- _Exercise brief_
Extract the lines from the first one in the records below through the line containing "- Isa. 55:6", keeping both ends and leaving out any pictures.

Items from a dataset
*** Begin section ***
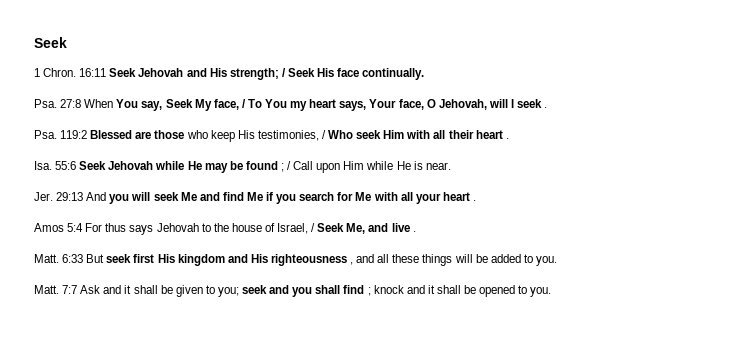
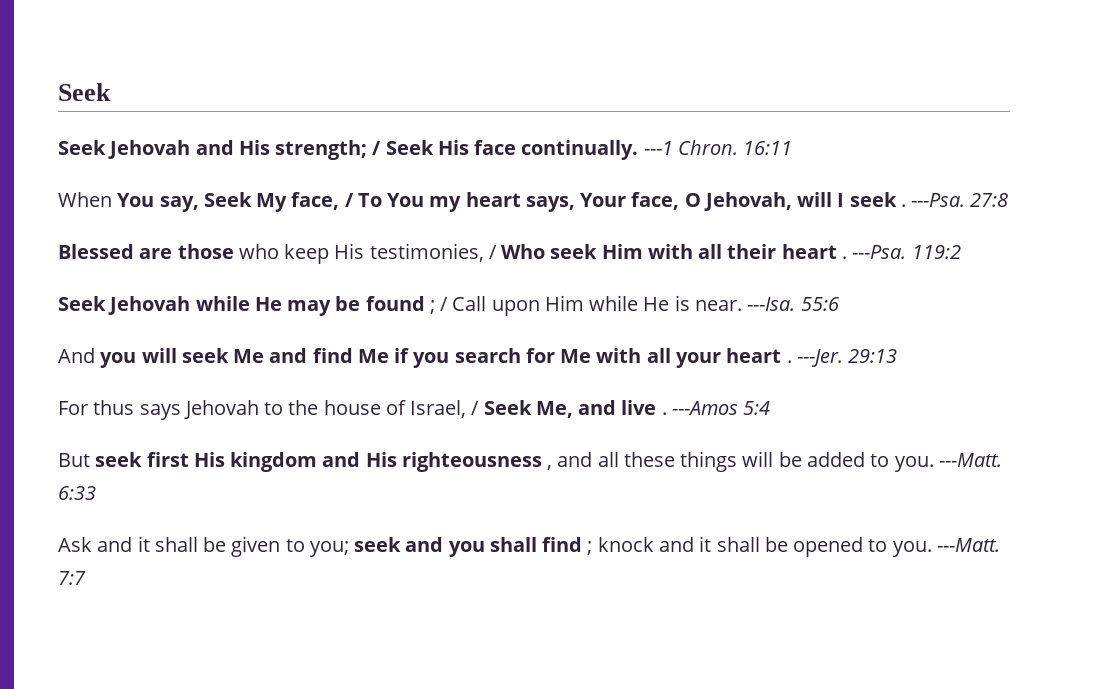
- 1 Chron. 16:11 Seek Jehovah and His strength;
+ Seek Jehovah and His strength;
- / Seek His face continually.
- Psa. 27:8 When You say, Seek My face, / To You my heart says, Your face, O Jehovah, will I seek .
- Psa. 119:2 Blessed are those who keep His testimonies, / Who seek Him with all their heart .
- Isa. 55:6 Seek Jehovah while He may be found ;
+ / Seek His face continually. ---1 Chron. 16:11
+ When You say, Seek My face, / To You my heart says, Your face, O Jehovah, will I seek . ---Psa. 27:8
+ Blessed are those who keep His testimonies, / Who seek Him with all their heart . ---Psa. 119:2
+ Seek Jehovah while He may be found ;
- / Call upon Him while He is near.
- Jer. 29:13 And you will seek Me and find Me if you search for Me with all your heart .
- Amos 5:4 For thus says Jehovah to the house of Israel, / Seek Me, and live .
- Matt. 6:33 But seek first His kingdom and His righteousness , and all these things will be added to you.
- Matt. 7:7 Ask and it shall be given to you;
+ / Call upon Him while He is near. ---Isa. 55:6
+ And you will seek Me and find Me if you search for Me with all your heart . ---Jer. 29:13
+ For thus says Jehovah to the house of Israel, / Seek Me, and live . ---Amos 5:4
+ But seek first His kingdom and His righteousness , and all these things will be added to you. ---Matt. 6:33
+ Ask and it shall be given to you;
+ ---Matt. 7:7

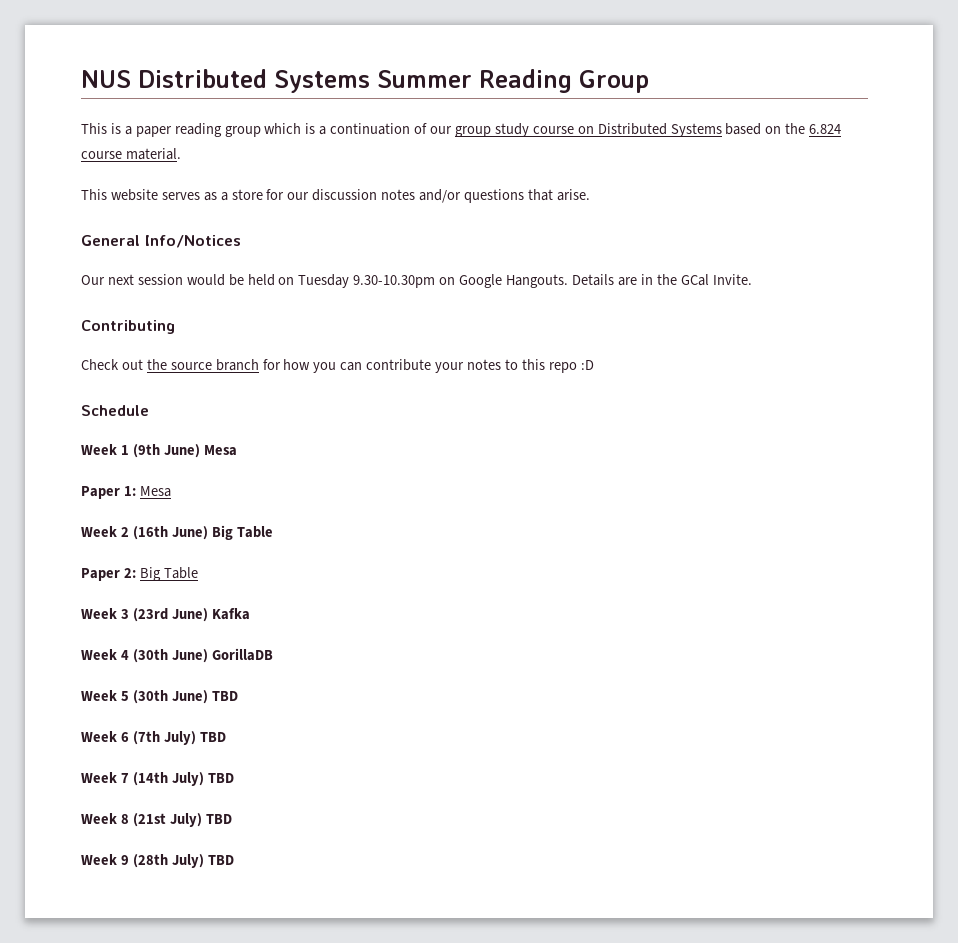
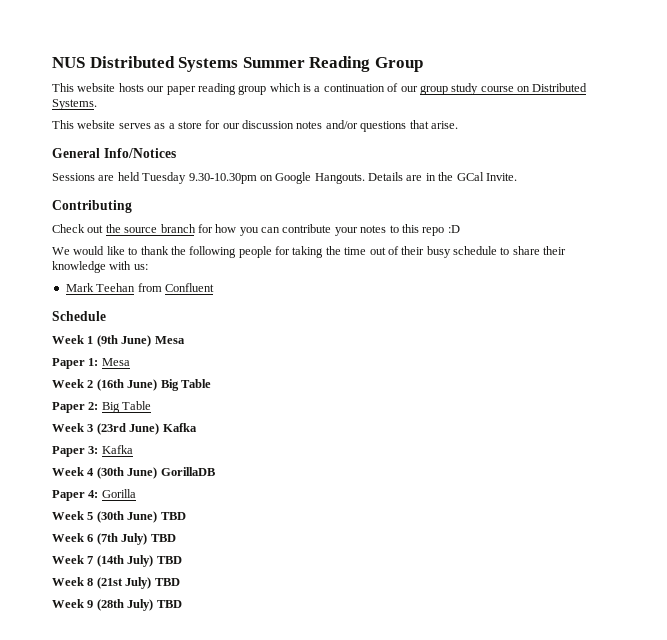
- This is a paper reading group which is a continuation of our group study course on Distributed Systems based on the 6.824 course material.
+ This website hosts our paper reading group which is a continuation of our group study course on Distributed Systems.
- Our next session would be held on Tuesday 9.30-10.30pm on Google Hangouts.
+ Sessions are held Tuesday 9.30-10.30pm on Google Hangouts.
+ We would like to thank the following people for taking the time out of their busy schedule to share their knowledge with us:
+ Mark Teehan from Confluent
+ Paper 3: Kafka
+ Paper 4: Gorilla

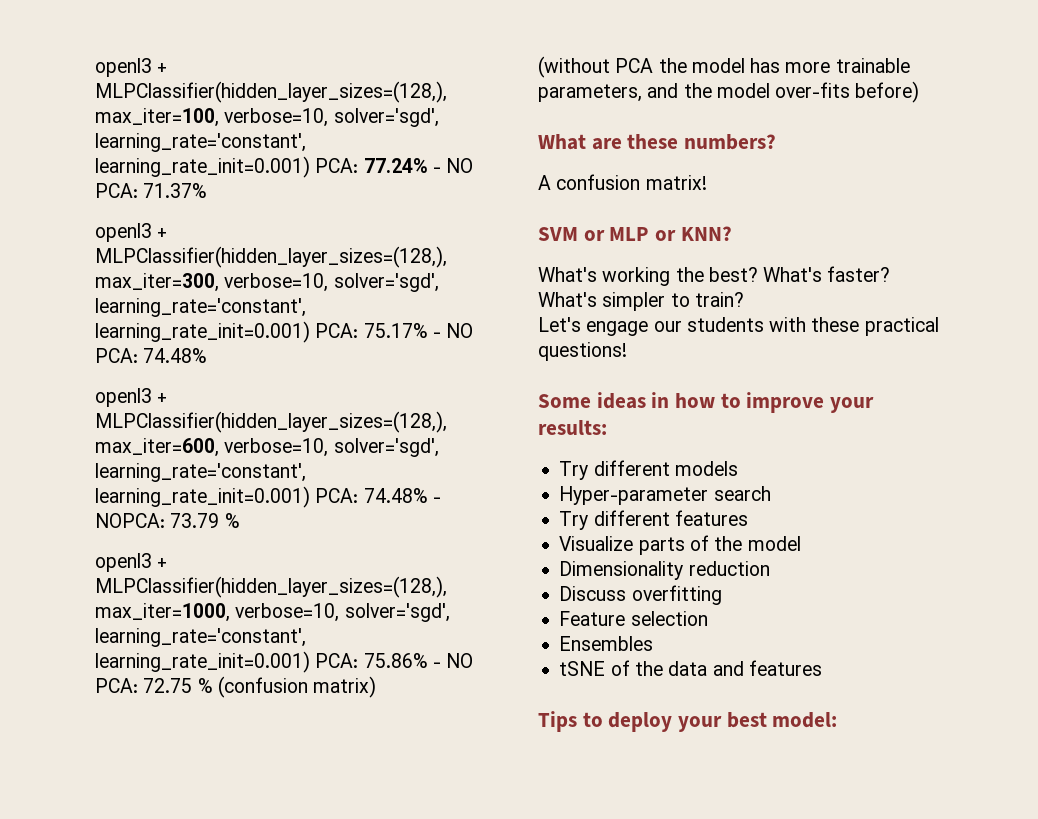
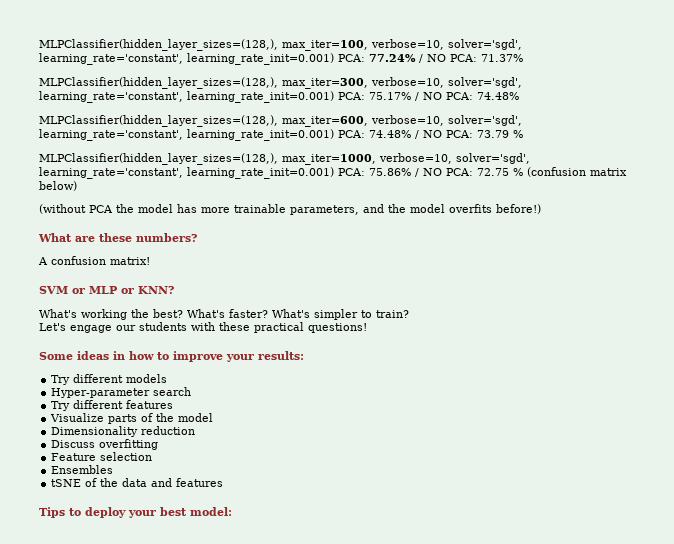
- openl3 + MLPClassifier(hidden_layer_sizes=(128,), max_iter=100, verbose=10, solver='sgd', learning_rate='constant', learning_rate_init=0.001) PCA: 77.24% - NO PCA: 71.37%
+ MLPClassifier(hidden_layer_sizes=(128,), max_iter=100, verbose=10, solver='sgd', learning_rate='constant', learning_rate_init=0.001) PCA: 77.24% / NO PCA: 71.37%
- openl3 + MLPClassifier(hidden_layer_sizes=(128,), max_iter=300, verbose=10, solver='sgd', learning_rate='constant', learning_rate_init=0.001) PCA: 75.17% - NO PCA: 74.48%
+ MLPClassifier(hidden_layer_sizes=(128,), max_iter=300, verbose=10, solver='sgd', learning_rate='constant', learning_rate_init=0.001) PCA: 75.17% / NO PCA: 74.48%
- openl3 + MLPClassifier(hidden_layer_sizes=(128,), max_iter=600, verbose=10, solver='sgd', learning_rate='constant', learning_rate_init=0.001) PCA: 74.48% - NOPCA: 73.79 %
+ MLPClassifier(hidden_layer_sizes=(128,), max_iter=600, verbose=10, solver='sgd', learning_rate='constant', learning_rate_init=0.001) PCA: 74.48% / NO PCA: 73.79 %
- openl3 + MLPClassifier(hidden_layer_sizes=(128,), max_iter=1000, verbose=10, solver='sgd', learning_rate='constant', learning_rate_init=0.001) PCA: 75.86% - NO PCA: 72.75 % (confusion matrix)
+ MLPClassifier(hidden_layer_sizes=(128,), max_iter=1000, verbose=10, solver='sgd', learning_rate='constant', learning_rate_init=0.001) PCA: 75.86% / NO PCA: 72.75 % (confusion matrix below)
- (without PCA the model has more trainable parameters, and the model over-fits before)
+ (without PCA the model has more trainable parameters, and the model overfits before!)

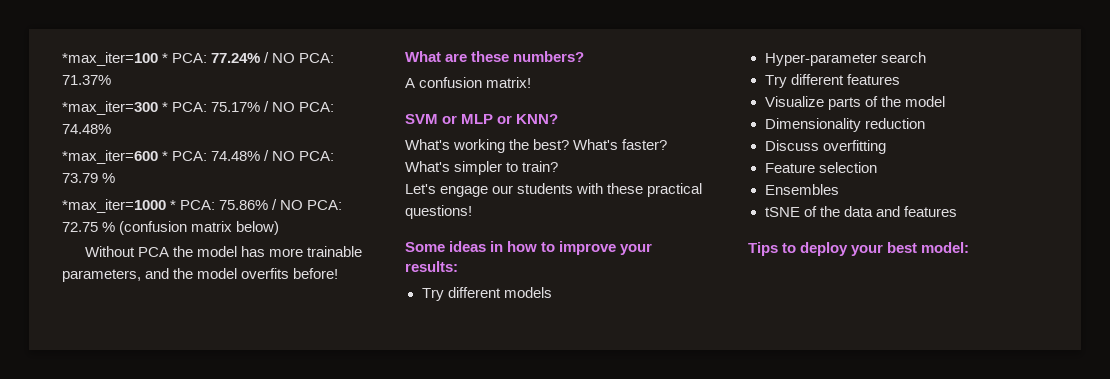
- MLPClassifier(hidden_layer_sizes=(128,), max_iter=100, verbose=10, solver='sgd', learning_rate='constant', learning_rate_init=0.001) PCA: 77.24% / NO PCA: 71.37%
+ *max_iter=100 * PCA: 77.24% / NO PCA: 71.37%
- MLPClassifier(hidden_layer_sizes=(128,), max_iter=300, verbose=10, solver='sgd', learning_rate='constant', learning_rate_init=0.001) PCA: 75.17% / NO PCA: 74.48%
+ *max_iter=300 * PCA: 75.17% / NO PCA: 74.48%
- MLPClassifier(hidden_layer_sizes=(128,), max_iter=600, verbose=10, solver='sgd', learning_rate='constant', learning_rate_init=0.001) PCA: 74.48% / NO PCA: 73.79 %
+ *max_iter=600 * PCA: 74.48% / NO PCA: 73.79 %
- MLPClassifier(hidden_layer_sizes=(128,), max_iter=1000, verbose=10, solver='sgd', learning_rate='constant', learning_rate_init=0.001) PCA: 75.86% / NO PCA: 72.75 % (confusion matrix below)
+ *max_iter=1000 * PCA: 75.86% / NO PCA: 72.75 % (confusion matrix below)
- (without PCA the model has more trainable parameters, and the model overfits before!)
+ Without PCA the model has more trainable parameters, and the model overfits before!

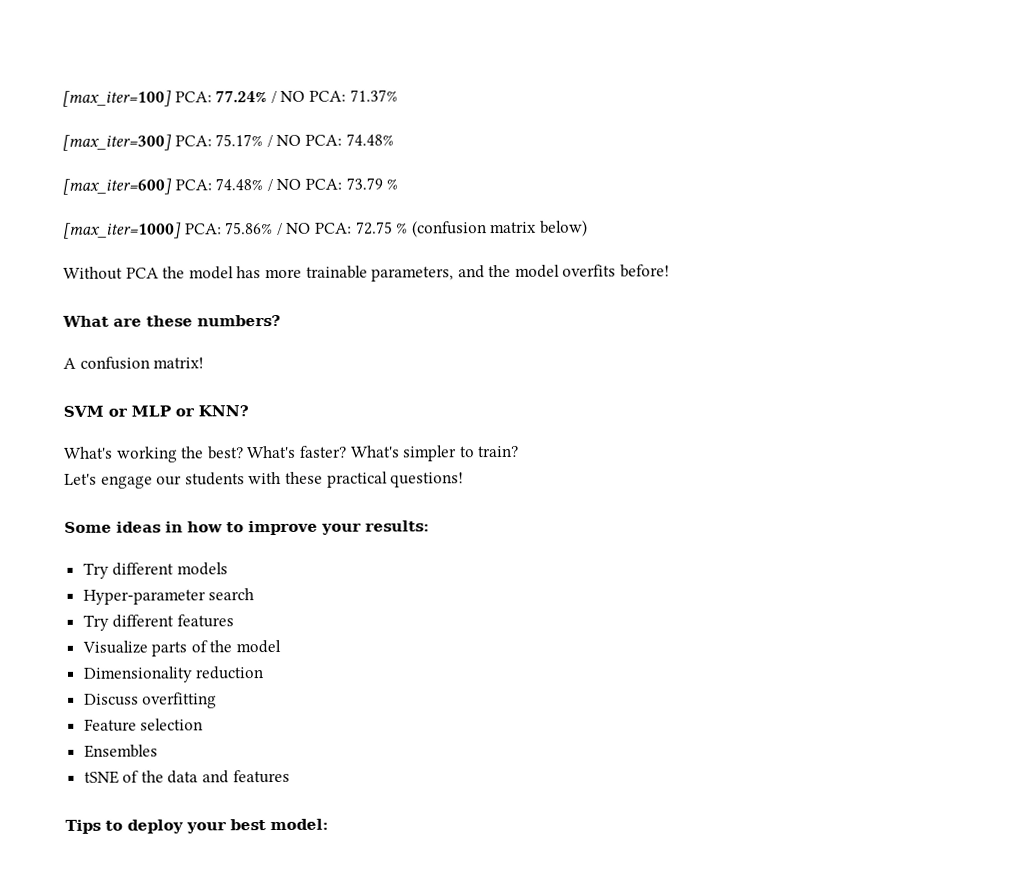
- *max_iter=100 * PCA: 77.24% / NO PCA: 71.37%
+ [max_iter=100] PCA: 77.24% / NO PCA: 71.37%
- *max_iter=300 * PCA: 75.17% / NO PCA: 74.48%
+ [max_iter=300] PCA: 75.17% / NO PCA: 74.48%
- *max_iter=600 * PCA: 74.48% / NO PCA: 73.79 %
+ [max_iter=600] PCA: 74.48% / NO PCA: 73.79 %
- *max_iter=1000 * PCA: 75.86% / NO PCA: 72.75 % (confusion matrix below)
+ [max_iter=1000] PCA: 75.86% / NO PCA: 72.75 % (confusion matrix below)

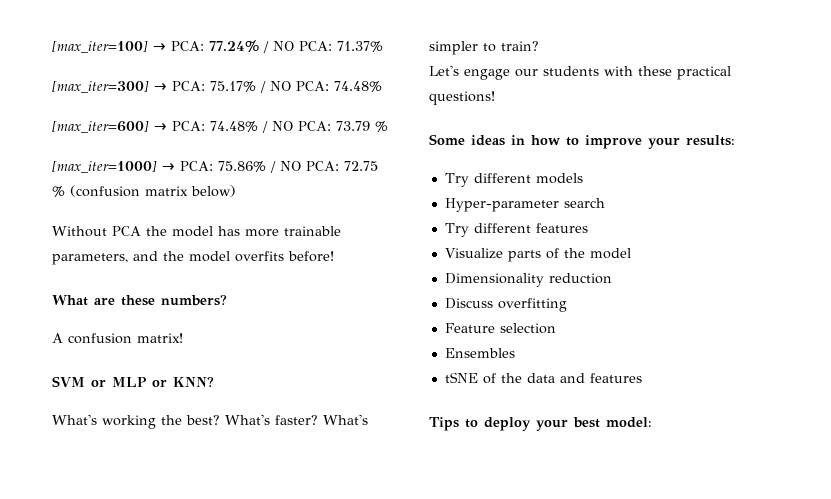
- [max_iter=100] PCA: 77.24% / NO PCA: 71.37%
+ [max_iter=100] → PCA: 77.24% / NO PCA: 71.37%
- [max_iter=300] PCA: 75.17% / NO PCA: 74.48%
+ [max_iter=300] → PCA: 75.17% / NO PCA: 74.48%
- [max_iter=600] PCA: 74.48% / NO PCA: 73.79 %
+ [max_iter=600] → PCA: 74.48% / NO PCA: 73.79 %
- [max_iter=1000] PCA: 75.86% / NO PCA: 72.75 % (confusion matrix below)
+ [max_iter=1000] → PCA: 75.86% / NO PCA: 72.75 % (confusion matrix below)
*** End section ***
- _Output for this task_
- 1 Chron. 16:11 Seek Jehovah and His strength;
+ Seek Jehovah and His strength;
- / Seek His face continually.
- Psa. 27:8 When You say, Seek My face, / To You my heart says, Your face, O Jehovah, will I seek .
- Psa. 119:2 Blessed are those who keep His testimonies, / Who seek Him with all their heart .
- Isa. 55:6 Seek Jehovah while He may be found ;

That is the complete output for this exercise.